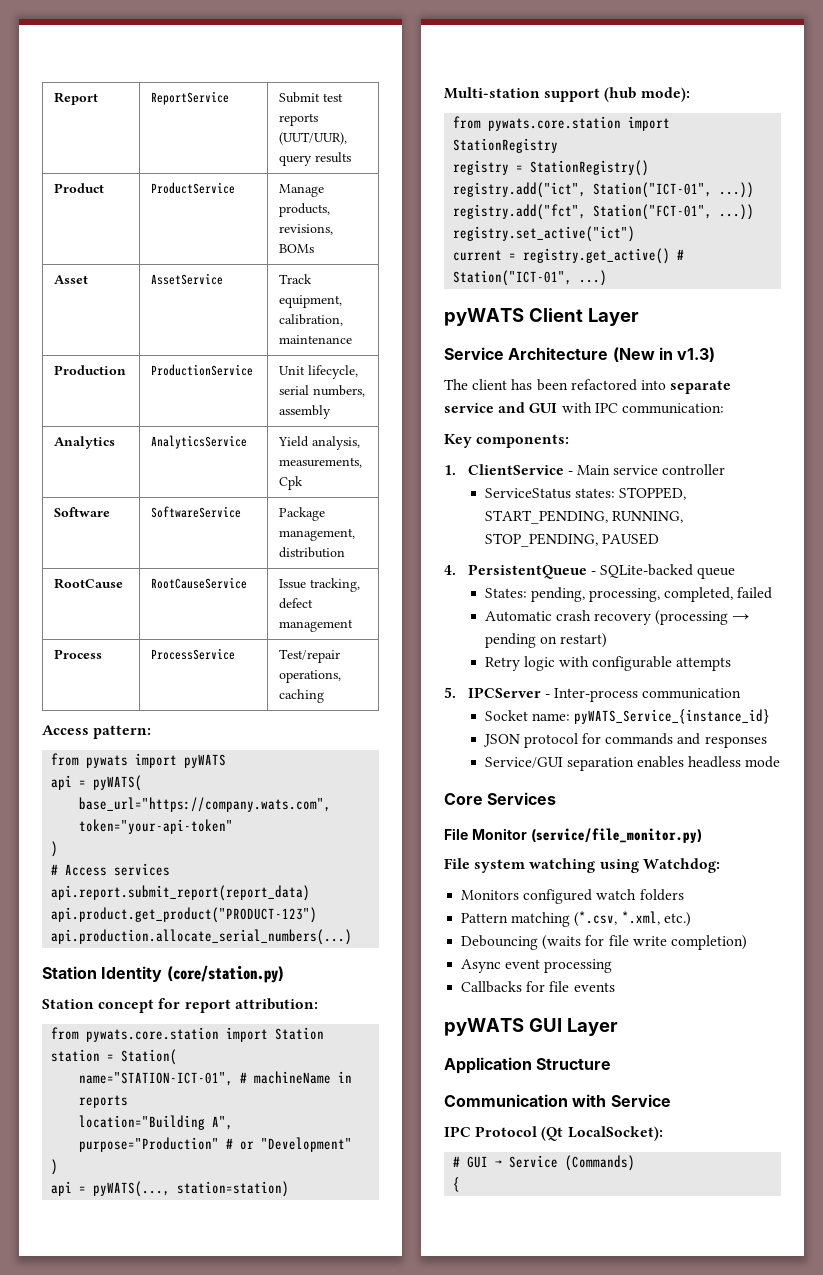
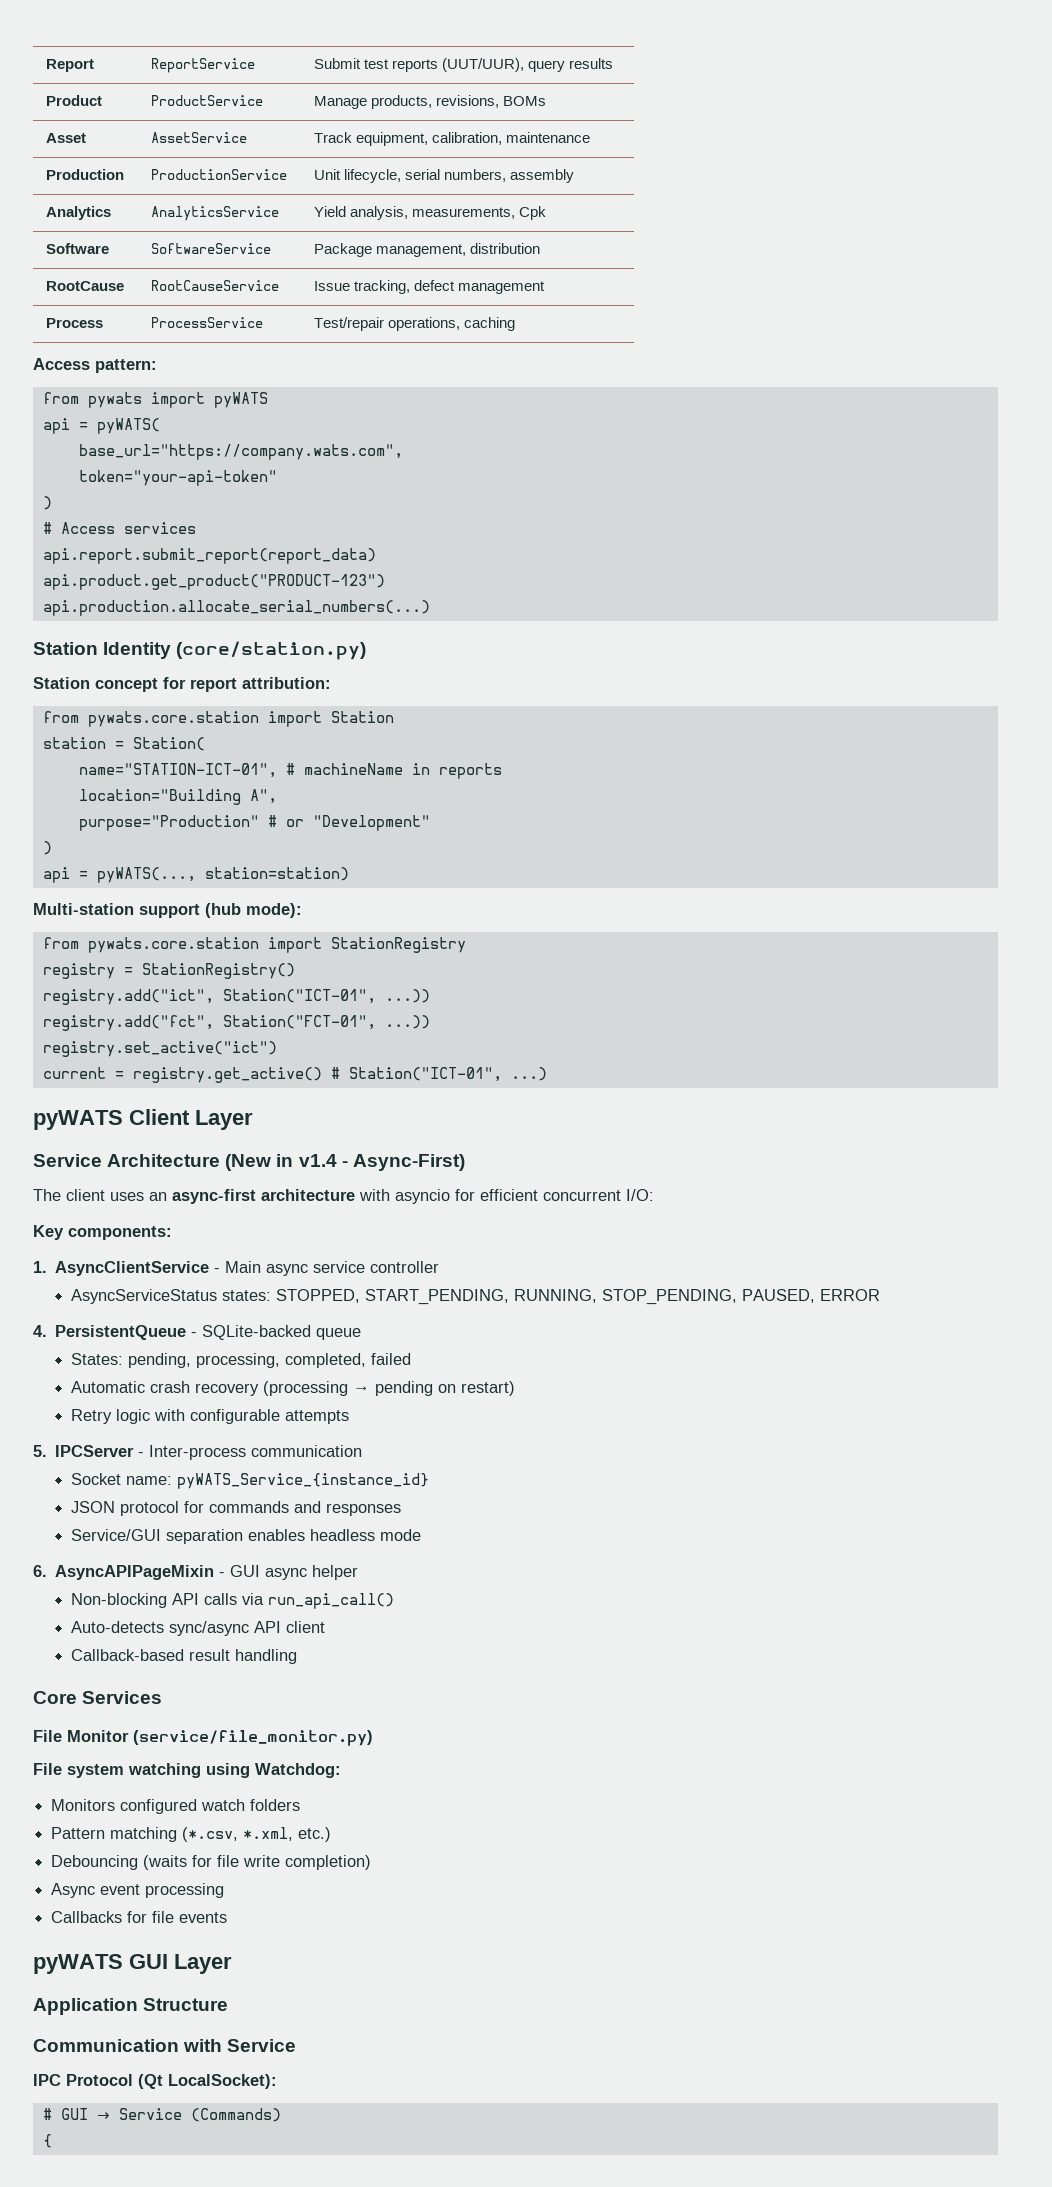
- Service Architecture (New in v1.3)
+ Service Architecture (New in v1.4 - Async-First)
- The client has been refactored into separate service and GUI with IPC communication:
+ The client uses an async-first architecture with asyncio for efficient concurrent I/O:
- 1. ClientService - Main service controller
+ 1. AsyncClientService - Main async service controller
- ServiceStatus states: STOPPED, START_PENDING, RUNNING, STOP_PENDING, PAUSED
+ AsyncServiceStatus states: STOPPED, START_PENDING, RUNNING, STOP_PENDING, PAUSED, ERROR
+ 6. AsyncAPIPageMixin - GUI async helper
+ Non-blocking API calls via run_api_call()
+ Auto-detects sync/async API client
+ Callback-based result handling

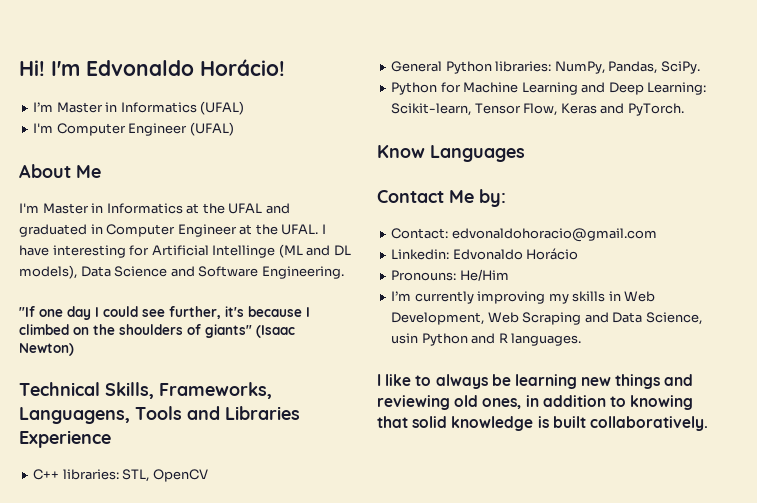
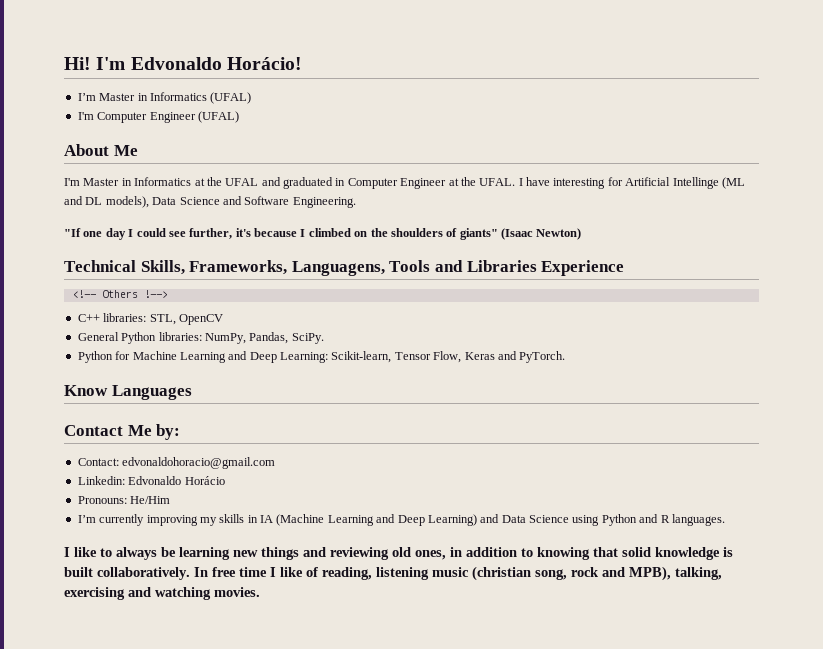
+ <!-- Others !-->
- I’m currently improving my skills in Web Development, Web Scraping and Data Science, usin Python and R languages.
+ I’m currently improving my skills in IA (Machine Learning and Deep Learning) and Data Science using Python and R languages.
+ In free time I like of reading, listening music (christian song, rock and MPB), talking, exercising and watching movies.

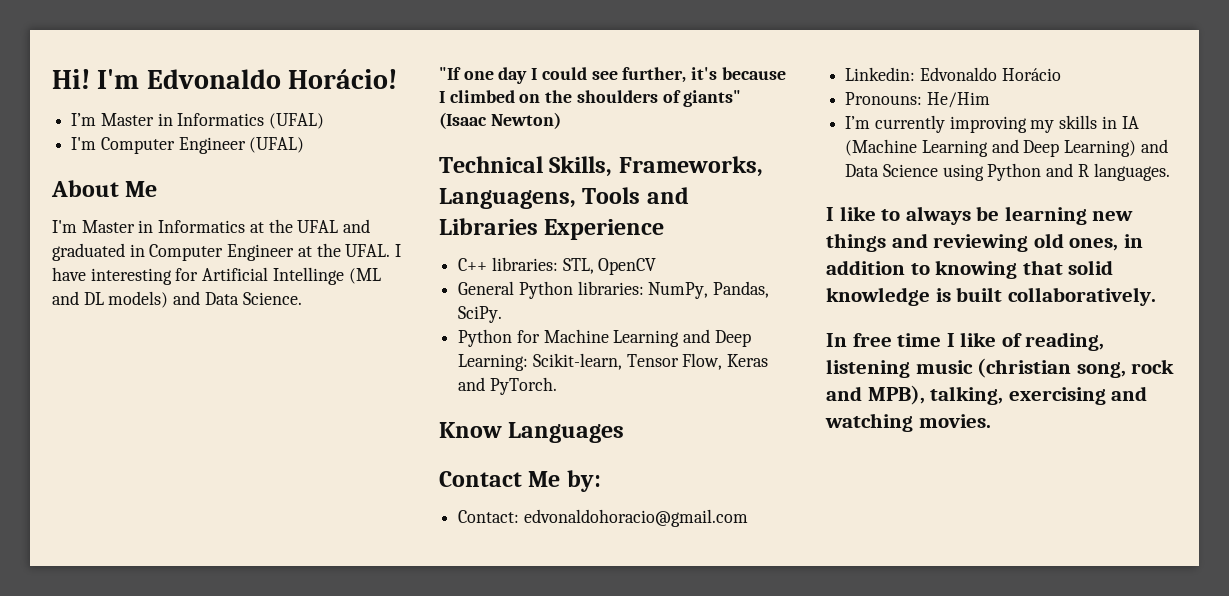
- I have interesting for Artificial Intellinge (ML and DL models), Data Science and Software Engineering.
+ I have interesting for Artificial Intellinge (ML and DL models) and Data Science.
- <!-- Others !-->
- I like to always be learning new things and reviewing old ones, in addition to knowing that solid knowledge is built collaboratively. In free time I like of reading, listening music (christian song, rock and MPB), talking, exercising and watching movies.
+ I like to always be learning new things and reviewing old ones, in addition to knowing that solid knowledge is built collaboratively.
+ In free time I like of reading, listening music (christian song, rock and MPB), talking, exercising and watching movies.

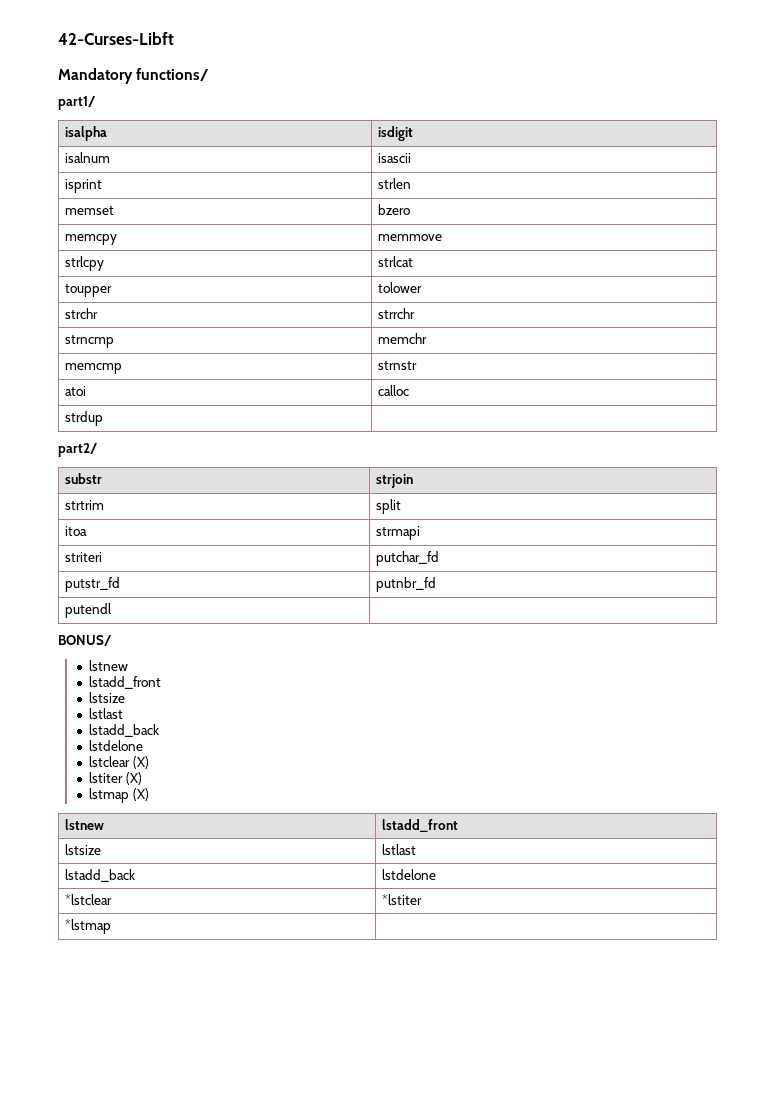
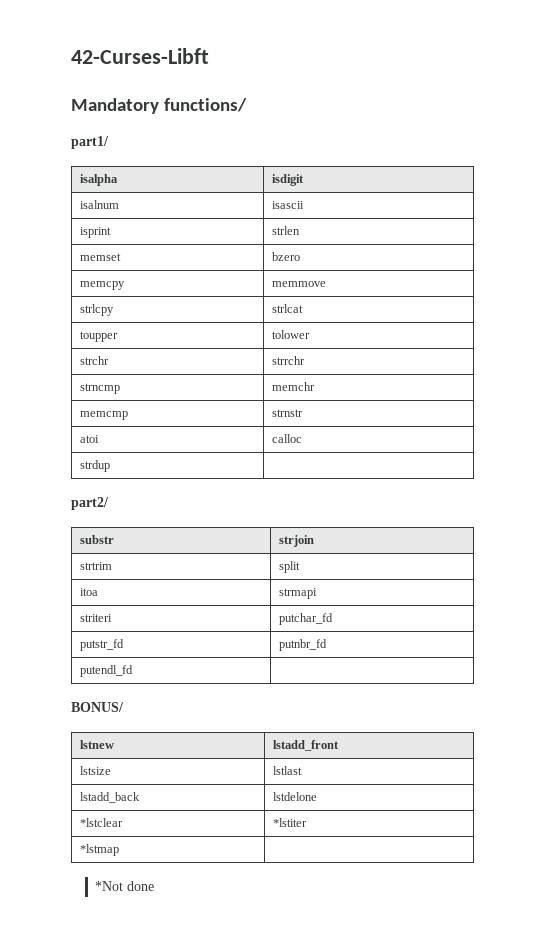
- putendl |
+ putendl_fd |
  BONUS/
- lstnew
- lstadd_front
- lstsize
- lstlast
- lstadd_back
- lstdelone
- lstclear (X)
- lstiter (X)
- lstmap (X)
+ *Not done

• **What to produce**: Set down the line containing "- I have interesting" and every line after it up to the end of the material, exactly as written, but not the pictures.

• **Solution for this exercise**:
- I have interesting for Artificial Intellinge (ML and DL models), Data Science and Software Engineering.
+ I have interesting for Artificial Intellinge (ML and DL models) and Data Science.
- <!-- Others !-->
- I like to always be learning new things and reviewing old ones, in addition to knowing that solid knowledge is built collaboratively. In free time I like of reading, listening music (christian song, rock and MPB), talking, exercising and watching movies.
+ I like to always be learning new things and reviewing old ones, in addition to knowing that solid knowledge is built collaboratively.
+ In free time I like of reading, listening music (christian song, rock and MPB), talking, exercising and watching movies.

- putendl |
+ putendl_fd |
  BONUS/
- lstnew
- lstadd_front
- lstsize
- lstlast
- lstadd_back
- lstdelone
- lstclear (X)
- lstiter (X)
- lstmap (X)
+ *Not done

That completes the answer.